The problem occurred in the software that the school's food service provider, Aramark, uses to process credit and debit transactions in DSU's four dining halls.
The glitch caused the processing of debit and credit transactions made between September and December in the dining halls to be delayed in posting to customer accounts, said Carlos Holmes, director of news services for Delaware State University.
The glitch was eventually discovered, but the correction of that problem caused every transaction made between those months to be automatically deducted from the affected credit/debit cards on Jan. 13.
Aramark and DSU released a joint statement on Friday that stated both parties have agreed to reverse the charges and restore the funds to the accounts of those affected.
"Some students, faculty and staff had over $100 disappear all of a sudden," Holmes said. "I've heard accounts of people on tight budgets. Some people had bills to pay and all of a sudden the money was not there. There were some overdraft charges for some people, so DSU got together with Aramark and agreed we would reverse the charges. So we have been working since last week to put that money back in people's accounts because that should not have gone unnoticed for several months."

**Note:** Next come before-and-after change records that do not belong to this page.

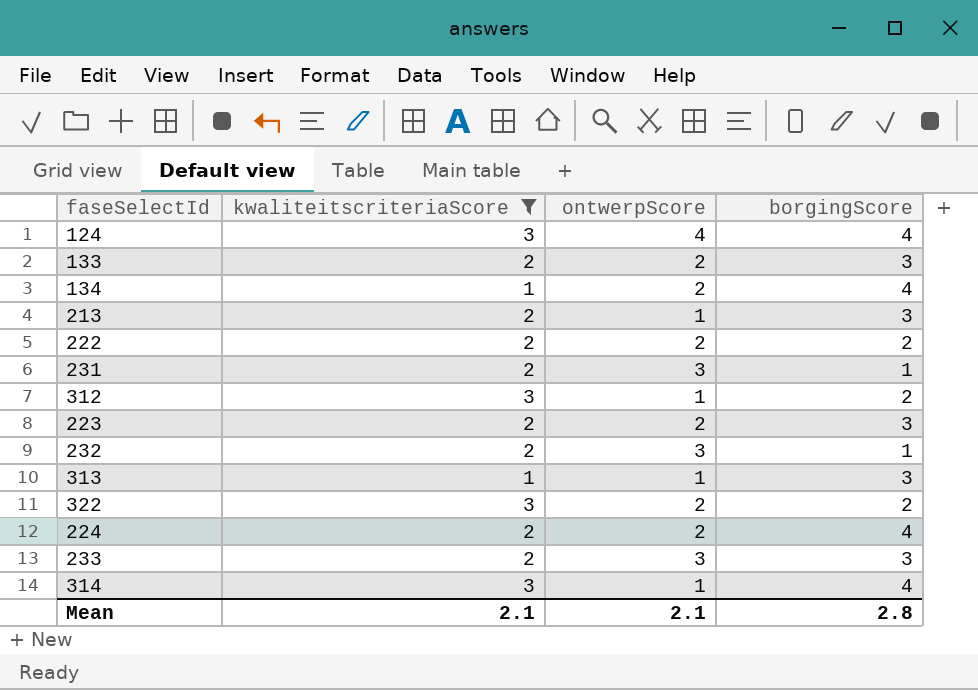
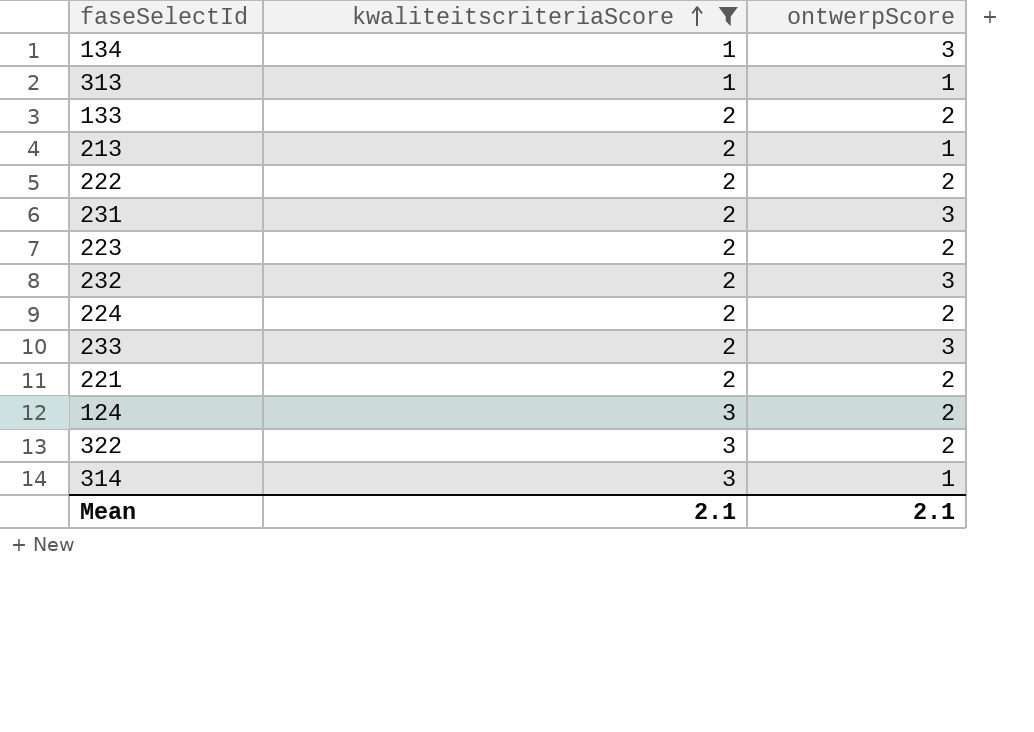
row order: none -> kwaliteitscriteriaScore ascending
column borgingScore | position: 4 -> none
row 312: 3 | 1 | 2 -> none
134 | ontwerpScore: 2 -> 3
row 221: none -> 2 | 2
124 | ontwerpScore: 4 -> 2

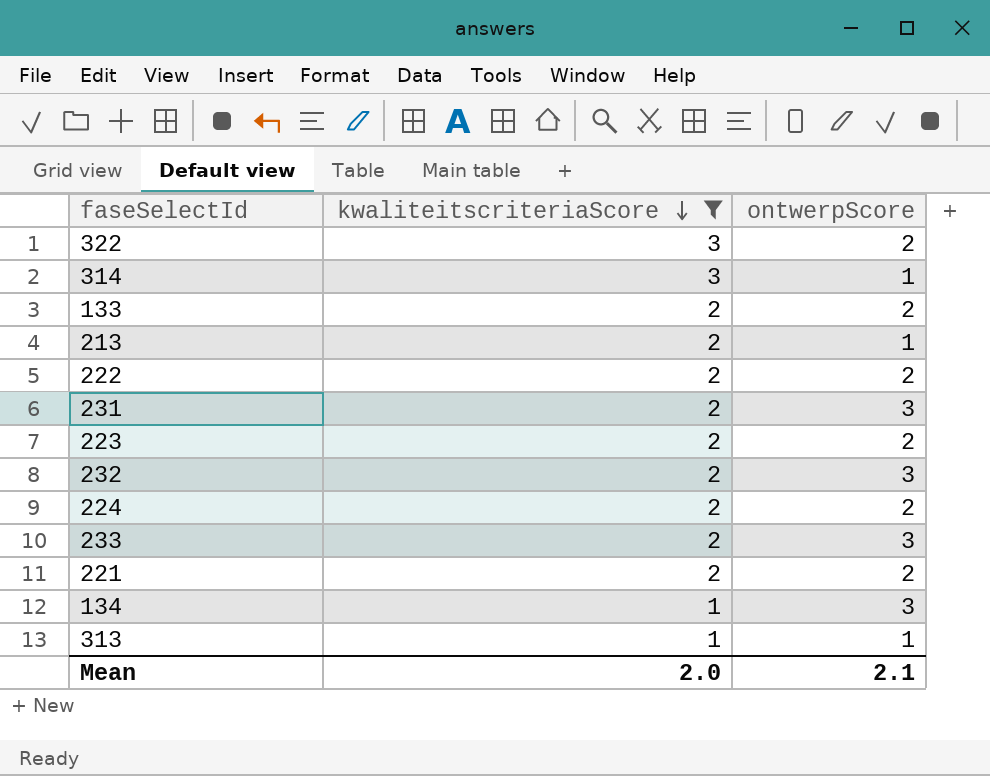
row order: kwaliteitscriteriaScore ascending -> kwaliteitscriteriaScore descending
row 124: 3 | 2 -> none
Mean | kwaliteitscriteriaScore: 2.1 -> 2.0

Jacqueline Saez's daughter was one of those affected. She had 23 transactions post to her account on one day.
"My daughter's account was overdrawn by $100," said Saez, who resides in East Orange, N.J. "I thought that was unfair to students who expected to have money in an account and now their accounts are overdrawn with a negative balance."
It is unclear how many people were affected, according to Holmes.

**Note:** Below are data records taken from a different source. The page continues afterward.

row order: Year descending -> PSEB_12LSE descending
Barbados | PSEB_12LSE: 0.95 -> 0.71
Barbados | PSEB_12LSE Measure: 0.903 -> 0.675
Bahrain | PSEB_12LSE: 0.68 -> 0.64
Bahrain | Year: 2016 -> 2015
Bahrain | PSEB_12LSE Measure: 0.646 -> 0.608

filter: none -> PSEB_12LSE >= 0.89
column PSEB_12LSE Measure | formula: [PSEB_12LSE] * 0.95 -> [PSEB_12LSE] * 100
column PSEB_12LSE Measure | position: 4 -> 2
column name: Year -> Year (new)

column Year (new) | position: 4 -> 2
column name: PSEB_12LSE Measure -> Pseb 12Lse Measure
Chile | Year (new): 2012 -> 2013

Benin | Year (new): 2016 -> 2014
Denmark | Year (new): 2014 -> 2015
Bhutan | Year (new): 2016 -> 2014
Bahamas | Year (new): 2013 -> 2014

Beverly White said her grandson, a sophomore at DSU, was also affected by the problem. Her grandson was left without any money on his debit card and, according to White, some students were also having problems using their meal plans.
"It seemed to me they didn't care about students on campus," White said. "It's been fixed now, but…they couldn't buy food on campus because their accounts were depleted."
In an email sent to students and faculty on Jan. 15, Dr. Teresa Hardee, the school's vice president of finance, said it would most likely take between five and seven days for funds to be returned to all of the accounts affected.
"The university is working with the card processor to expedite this process," Hardee wrote. "The university is committed to providing assistance to our stakeholders regarding any inconvenience related to the late posting of Aramark charges. We continue to appreciate your patience in this matter."